#### WHAT IS BEING ASKED:
Locate the string "Suppose" in the records below. Copy every line where it occurs.
^^^^
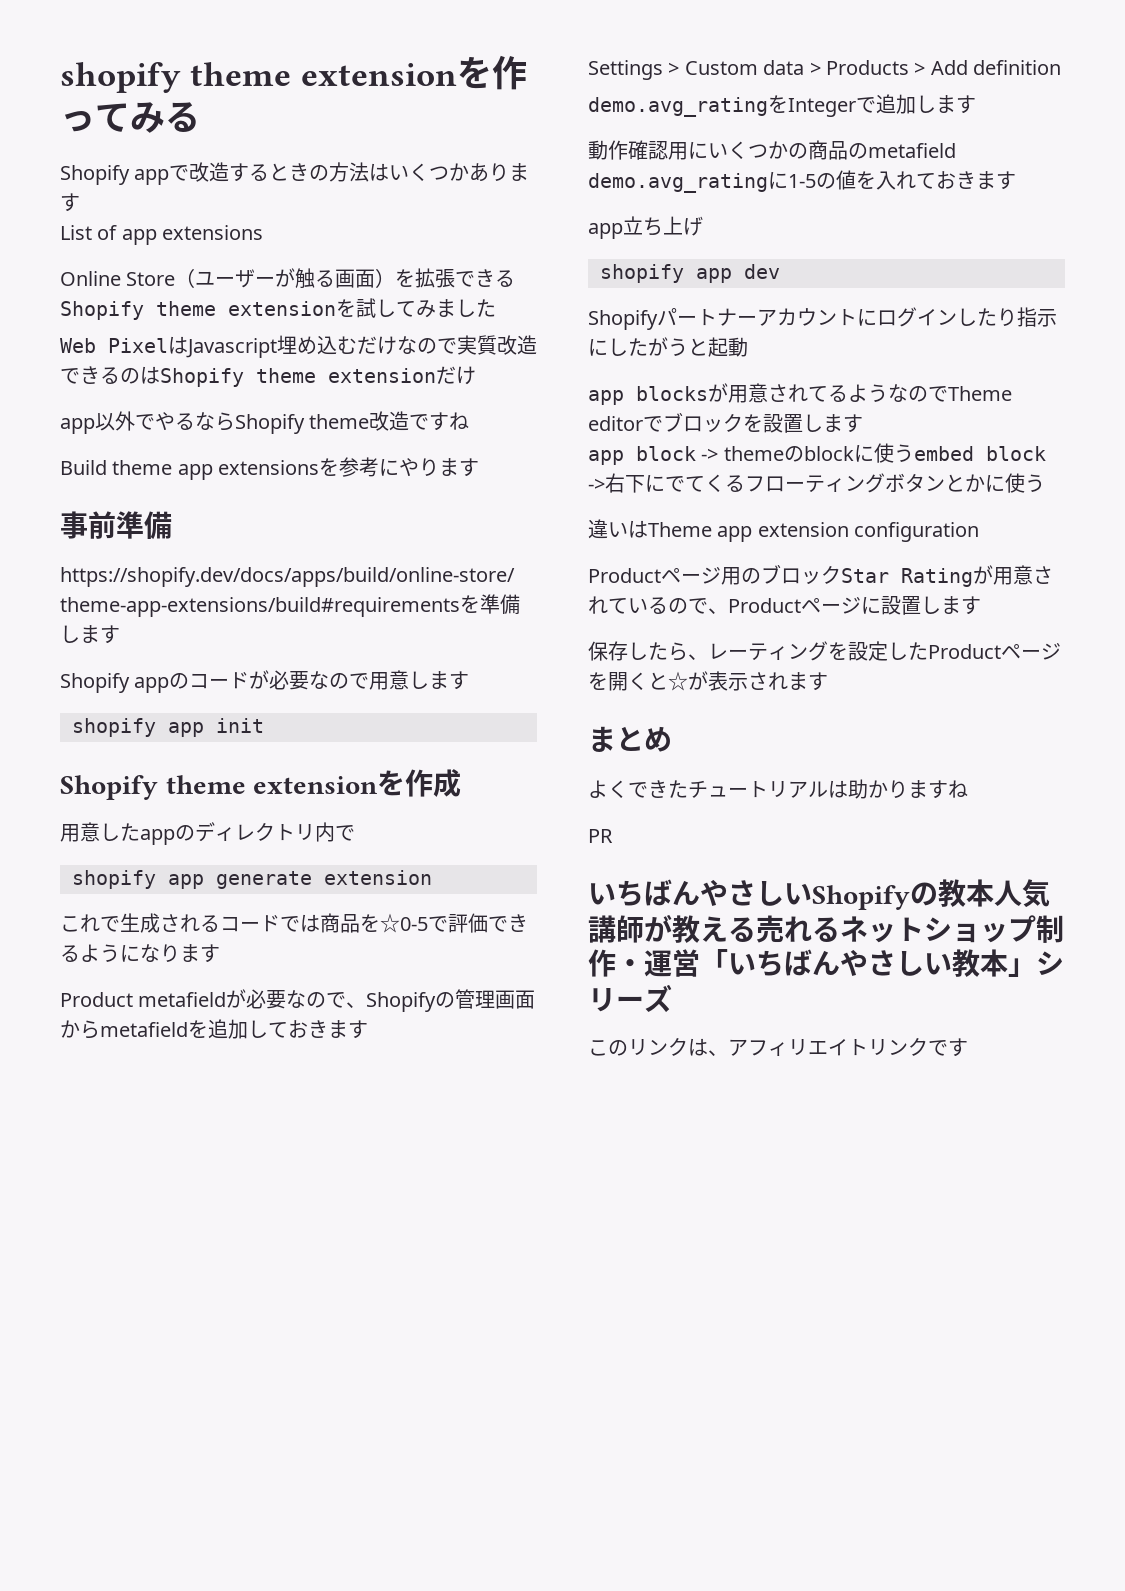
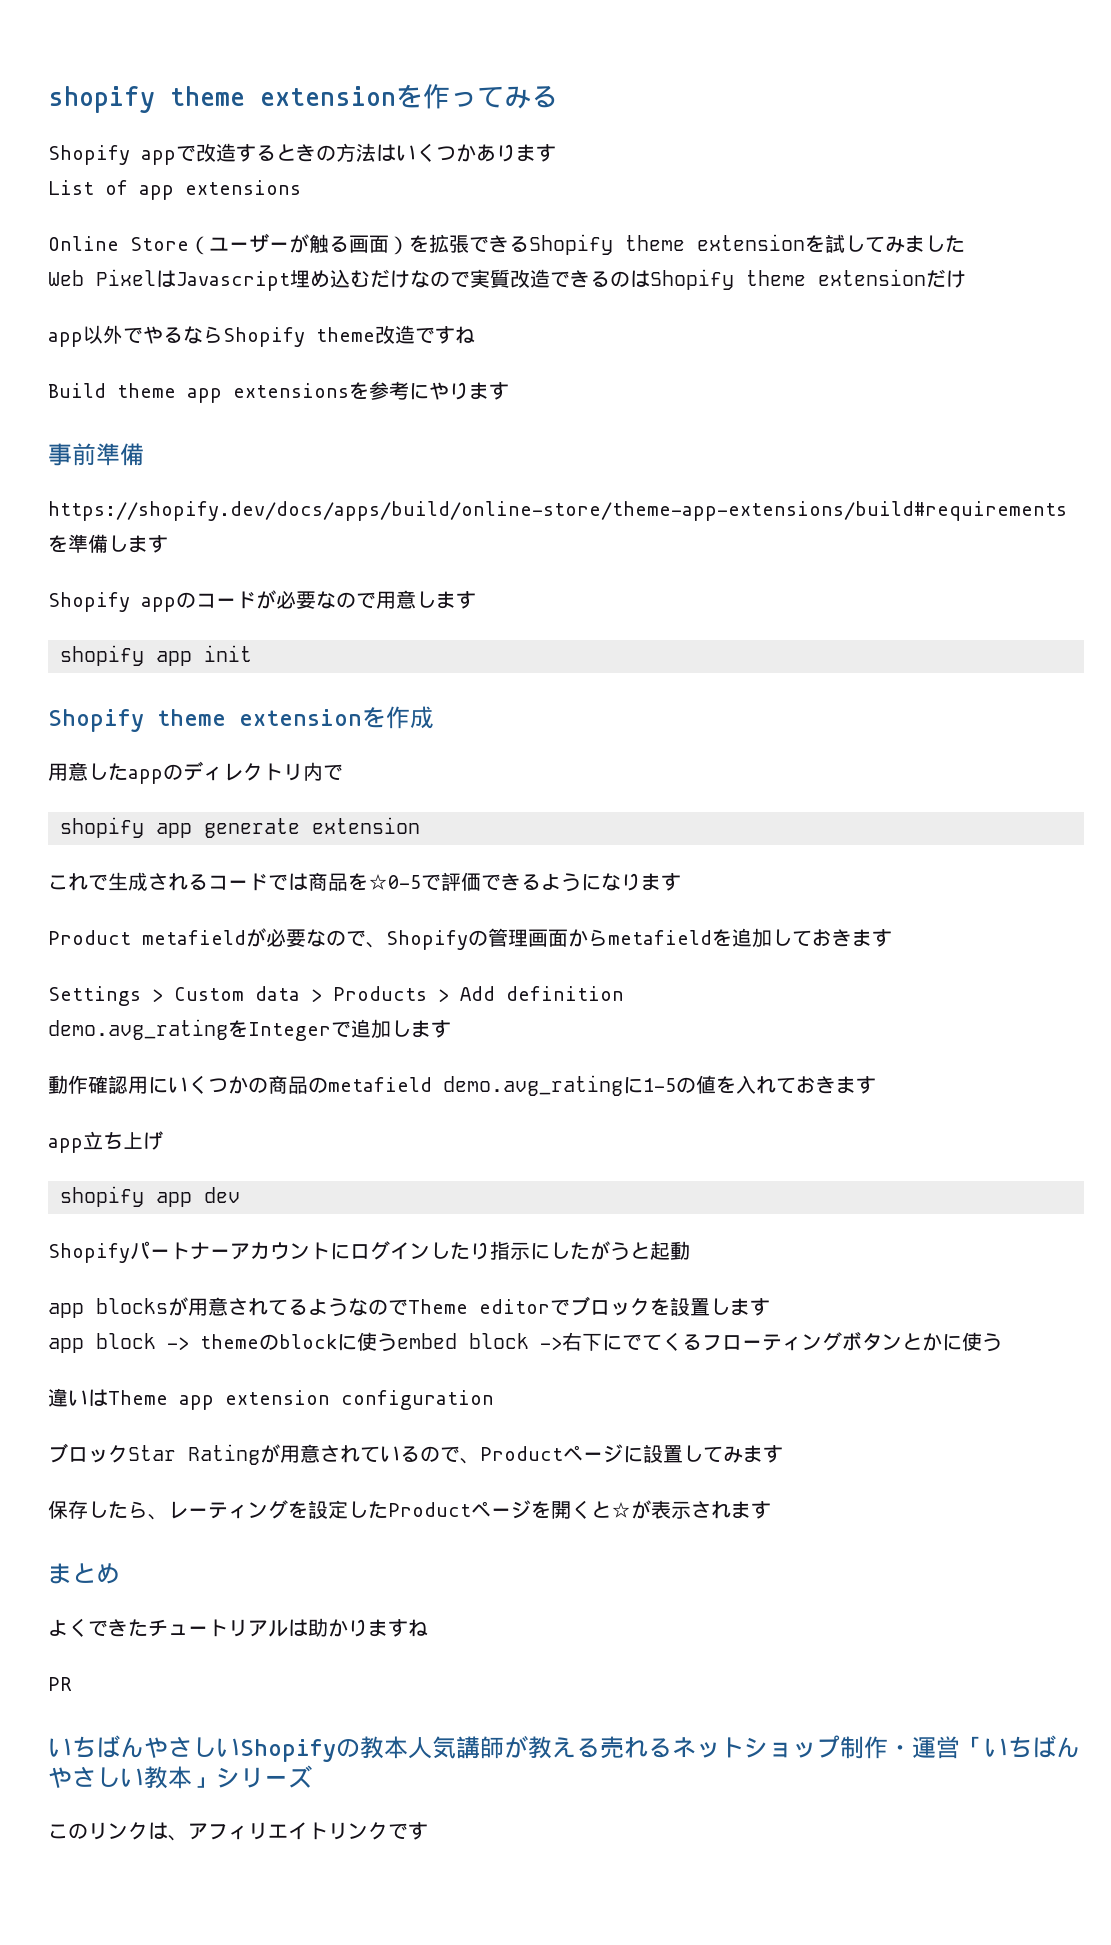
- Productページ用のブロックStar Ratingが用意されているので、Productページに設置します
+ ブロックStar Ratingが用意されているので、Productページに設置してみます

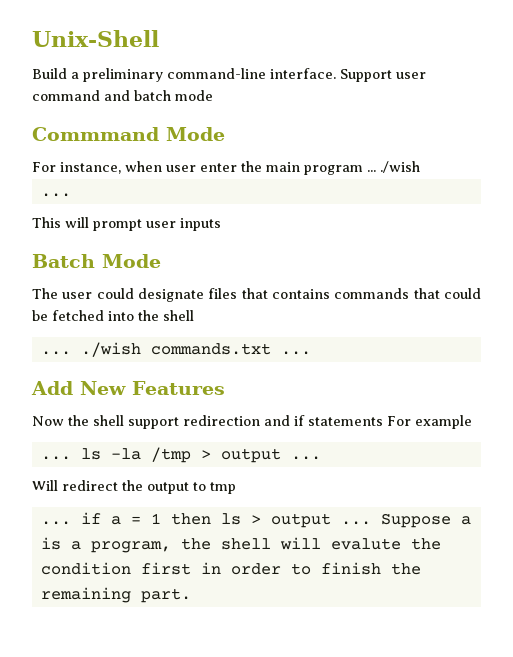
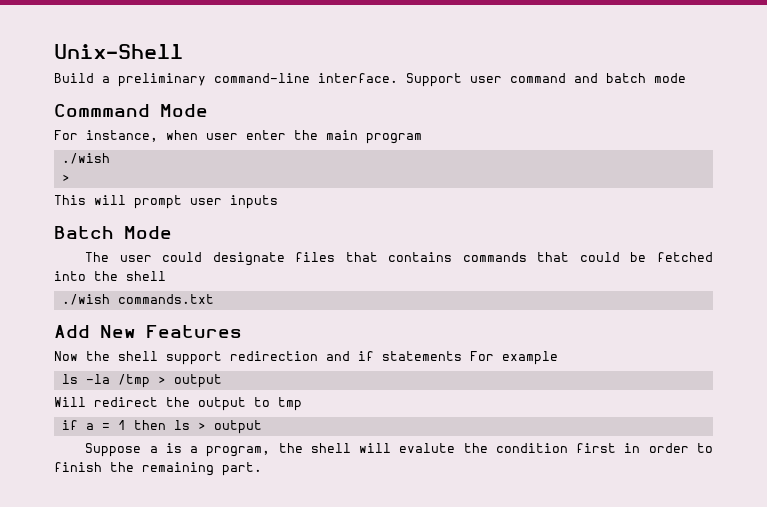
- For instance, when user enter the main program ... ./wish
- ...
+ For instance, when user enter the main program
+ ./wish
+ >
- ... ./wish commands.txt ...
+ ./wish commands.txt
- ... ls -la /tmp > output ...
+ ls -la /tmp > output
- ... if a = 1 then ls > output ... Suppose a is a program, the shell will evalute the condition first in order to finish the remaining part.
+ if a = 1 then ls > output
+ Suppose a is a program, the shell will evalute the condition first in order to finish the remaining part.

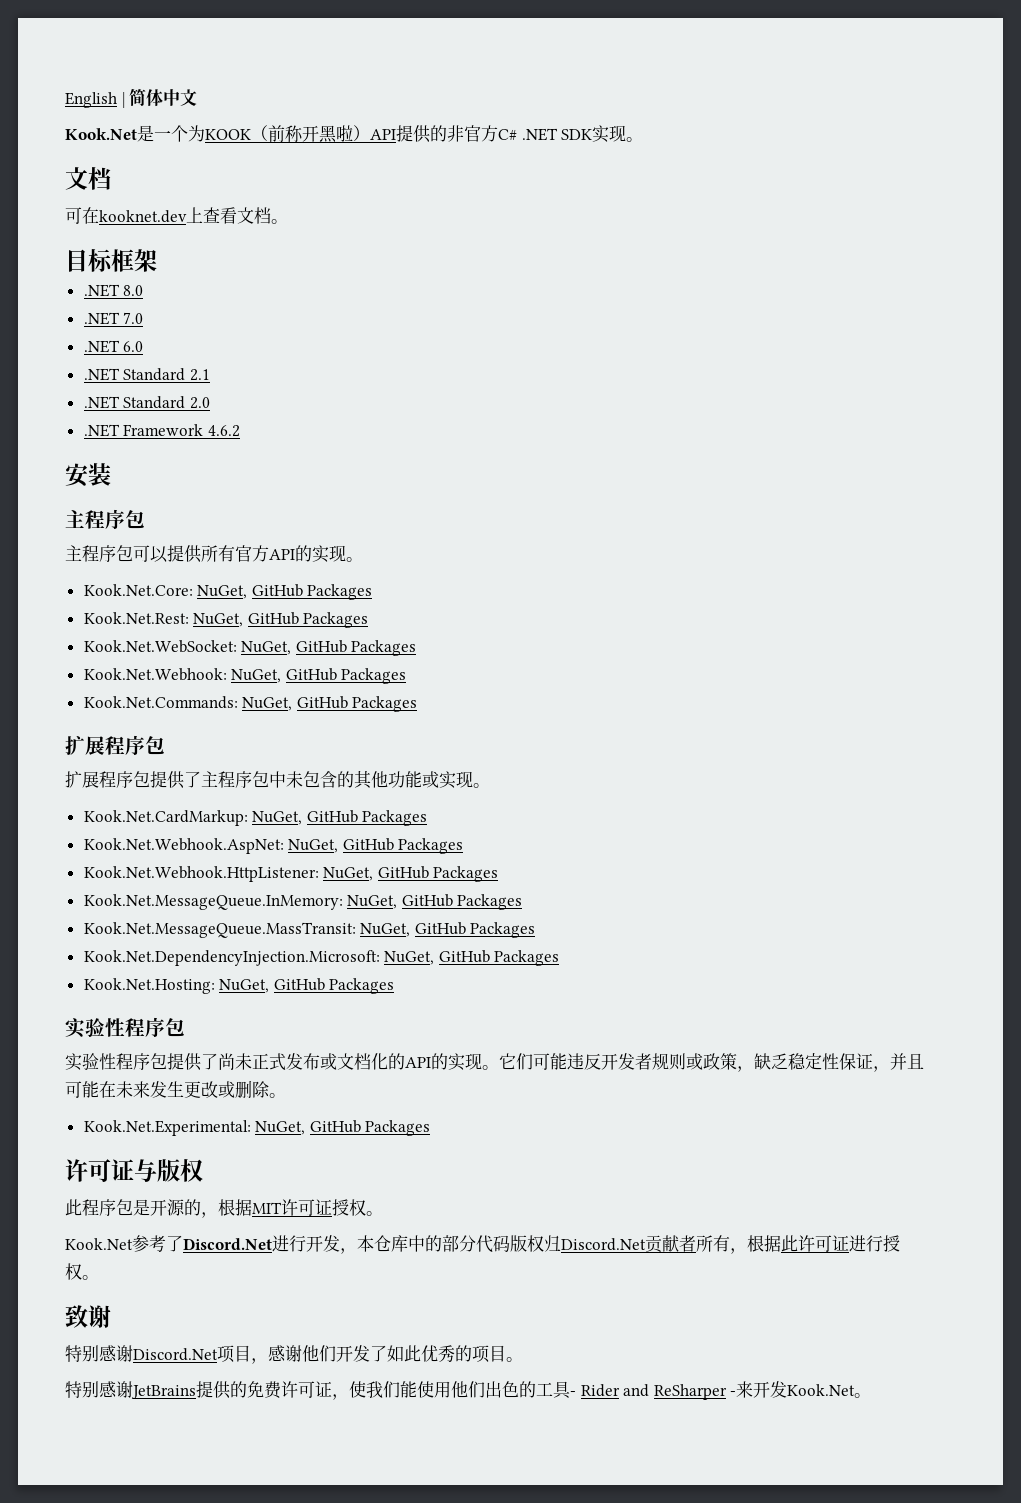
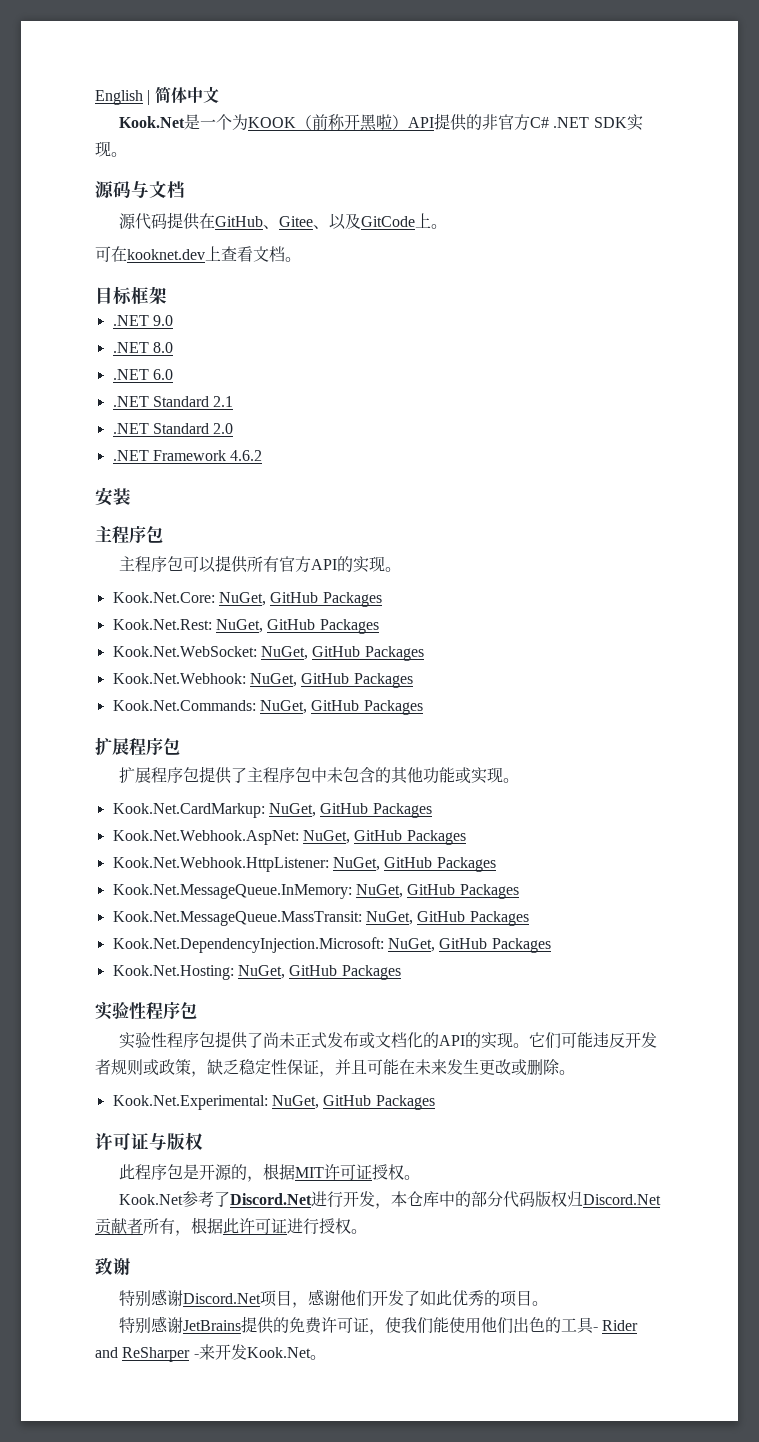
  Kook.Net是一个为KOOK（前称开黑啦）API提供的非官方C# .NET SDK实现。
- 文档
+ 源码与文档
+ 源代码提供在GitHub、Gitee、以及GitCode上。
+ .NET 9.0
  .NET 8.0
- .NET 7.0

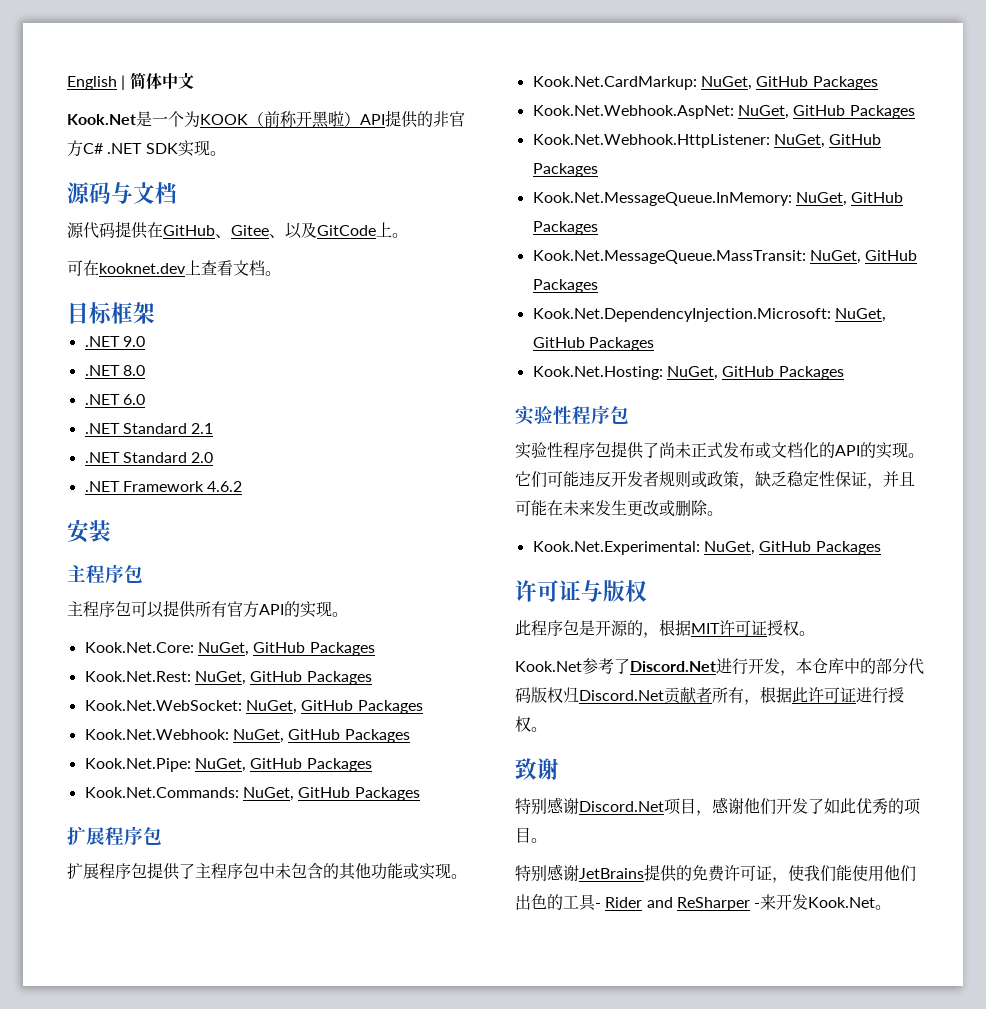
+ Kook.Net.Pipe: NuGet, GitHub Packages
^^^^
#### THE COMPLETED TASK:
- ... if a = 1 then ls > output ... Suppose a is a program, the shell will evalute the condition first in order to finish the remaining part.
+ Suppose a is a program, the shell will evalute the condition first in order to finish the remaining part.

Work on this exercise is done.